Well, after the “coffee warmer” confusion, I’ve lost all confidence and will to write.
I did however have a series of epiphanies today. Does that happen to normal people? Do you ever just stop what you’re doing, wherever you are, and consider an idea that strikes you?
I was reading a book in a cafe and I just stopped, set it down, and thought for a few minutes. (I didn’t have a notebook with me or I would have written to help me think.) I feel this kind of quirk makes me very cool. Which is ironic because most of the time the thoughts I stop to think are about how I’m not very cool.
I have an excerpt for you that will amaze and inspire:
“June, you cannot use the words ‘made love’ and ‘bathroom’ in the same sentence,” said Henry.
“It was tender. I can call it what I want.”
I started over and need to update my word count.
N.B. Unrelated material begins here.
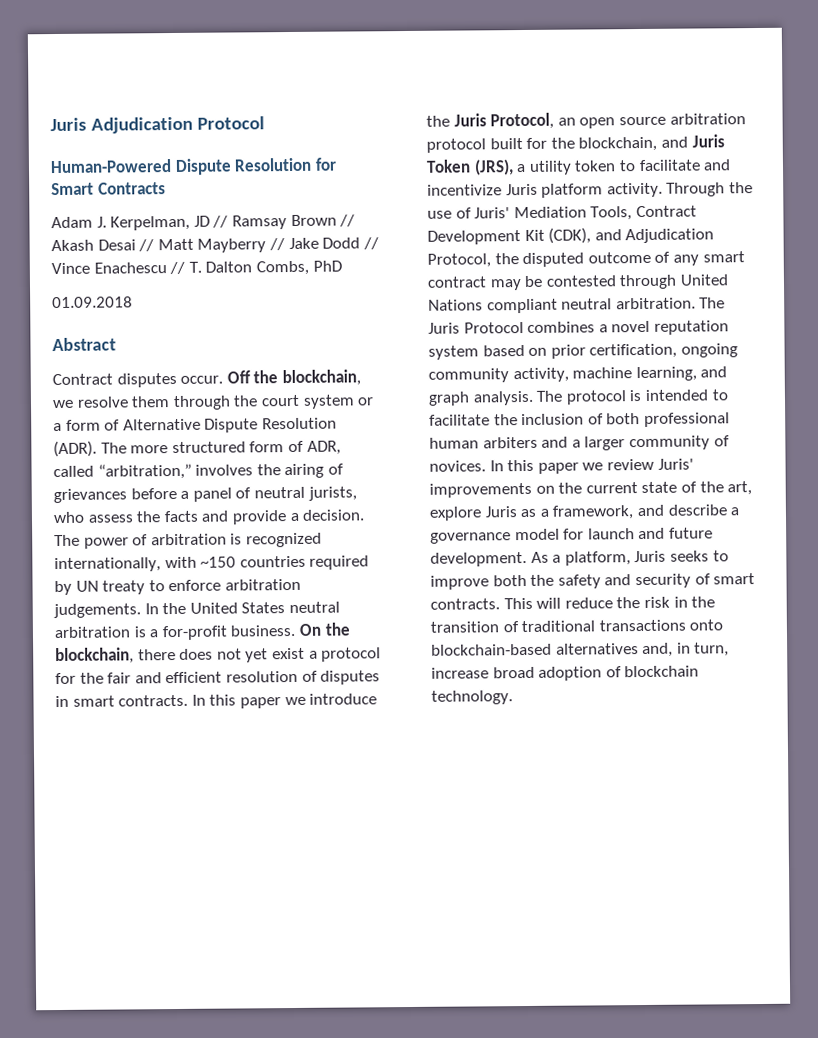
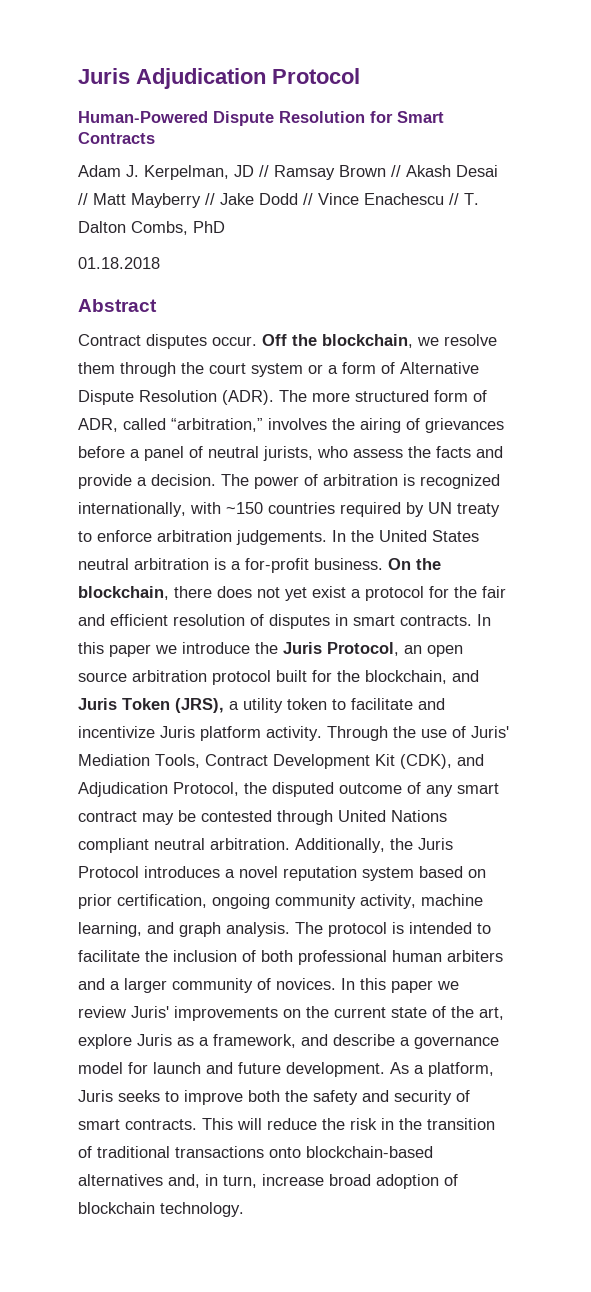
[52,296,133,309] 01.09.2018 -> [78,257,160,269] 01.18.2018
[699,297,726,309] The -> [295,838,413,853] Additionally, the
[527,321,596,333] combines -> [144,866,220,878] introduces

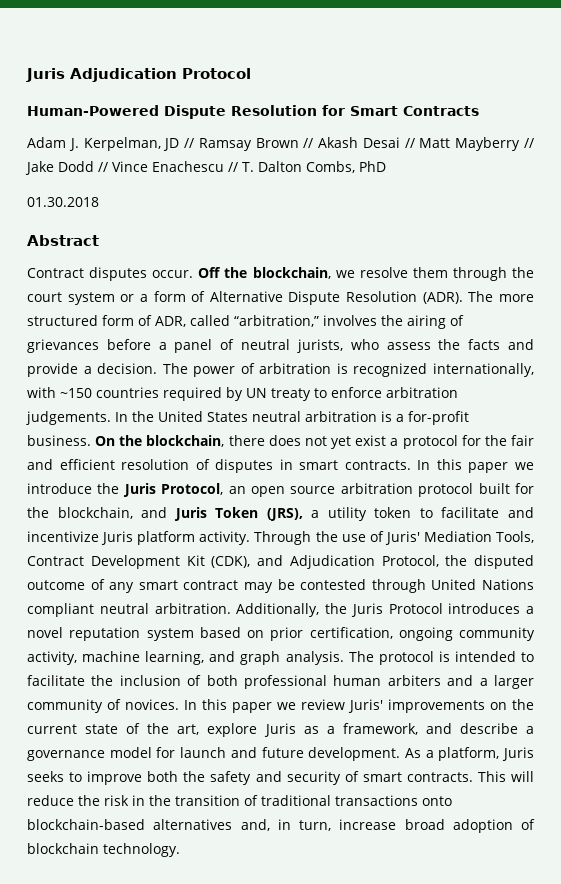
[78,257,160,269] 01.18.2018 -> [27,197,99,207] 01.30.2018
I will do this tomorrow when I have time to write more.
Ah, I see yours is autobiographical, too.
You know me toooo well.
You haven’t really stopped writing, have you? Keep going!! I have to know why that coffee warmer is so important!!
Oh, come off it. You know you’re one of the coolest people on the planet so stop saying you aren’t. That’s like when I say I’m not the smartest and prettiest girl ever created. It gets annoying to those who know that I am.
Ok…for all of this no blogging, you had better be writing!